Es ist das Erste und das Fantastischste an ihnen, wie leicht es ist mit ihnen zusammenzuarbeiten. Keinerlei Anstrengung, keinerlei Schwitzen, keinerlei Kampf. Die Dinge gehen einfach in die Richtung, in die sie gehen müssen. Und nicht deshalb, weil sie sich lassen. Deshalb weil sie ständig die Kooperation suchen. Wenn wir uns streiten – weil es manchmal vorkommt – ist es auch dann ständig und ausdrücklich zu fühlen, dass sie mich nicht überzeugen wollen, sondern vorwärtskommen.

 

Offensichtlich folgt es aus dem Vorigen, warum die gemeinsame Arbeit mit ihnen für mich so ein Erlebnis ist.
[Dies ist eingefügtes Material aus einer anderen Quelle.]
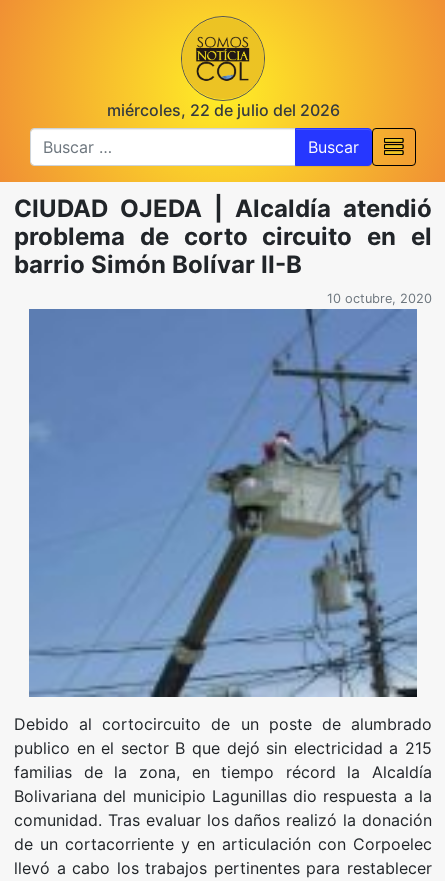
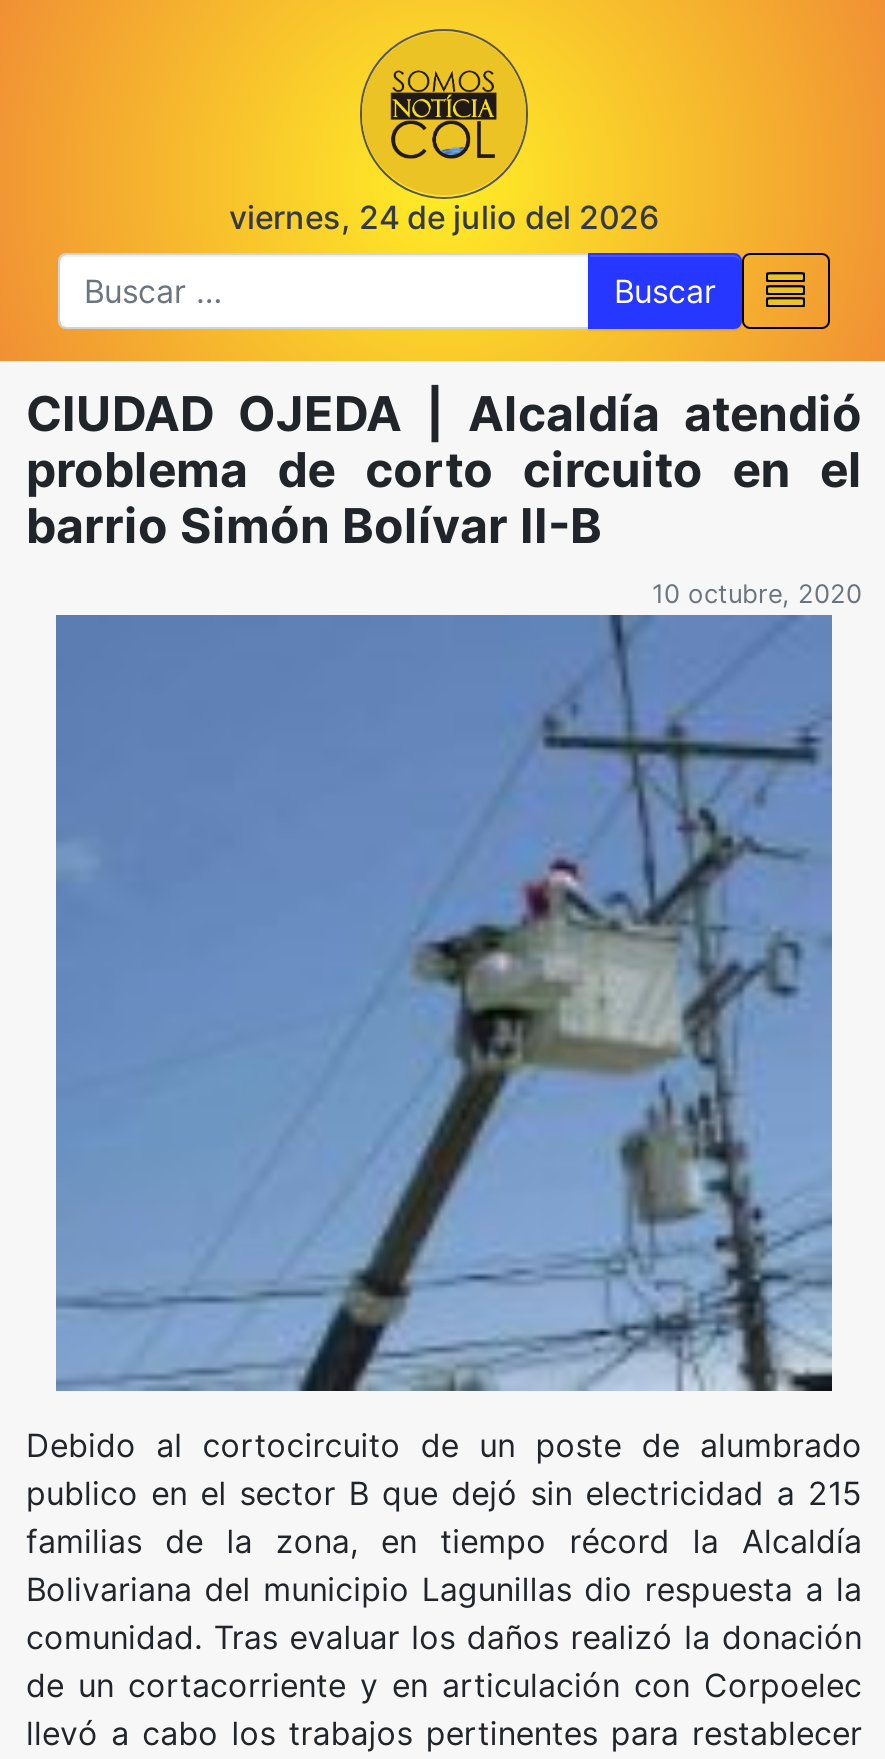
[106,100,340,120] miércoles, 22 de julio del 2026 -> [229,197,659,237] viernes, 24 de julio del 2026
Als Trainer beobachtete ich schon längst, dass es die Qualität der Zuhörerschaft handgreiflich zeigt, wie müde ich mich am Ende des Tages fühle. Und mit ihnen gar nicht. Wir beginnen mit dem Training um 9 Uhr am Morgen, wir hören damit um 6 Uhr am Abend auf, aber nur deshalb, weil wir es besprachen. Ich fühle dann nicht, dass „wie gut es ist“, sondern das, dass ich, wenn es an mir läge, noch glatt 2-3 Stunden lang fortsetzen würde. Es ist deshalb so, weil sie lernen, sich entwickeln, wissen wollen. Jeder will es freilich. Prinzipiell. Aber es offenbart sich in ihrem Fall auch hier, wie sie nicht auf die Hindernisse, sondern auf die Lösungen achten, man soll mit ihnen nicht kämpfen, weil das Vorwärtskommen für sie wichtiger ist, als auf eine Meinung oder eine Routine zu bestehen. 

 

Die dritte Sache ist eng mit der Arbeit nicht zu tun, aber es zeigt vielleicht am besten, wie sie wirklich sind. Wenn ich zu ihnen gehe, habe ich einfach nicht das Gefühl, dass ich jetzt zu einem Kunden gehe. Ich fühle viel mehr, als wenn ich einen Besuch machen würde. Wenn wir uns unterhalten, taucht in mir gar nicht auf, dass wir jetzt „verhandeln“, das Ganze ist viel mehr so, wie eine freundschaftliche Unterhaltung. Die Minorits GmbH ist nicht nur im buchstäblichen Sinne des Wortes ein Familienunternehmen. Sie sind tatsächlich so wie eine Familie. Eine Familie, von der man gern ein Teil sein würde. Wenn du mit ihnen bist, fühlst du auch so, als würdest du ein Teil davon sein.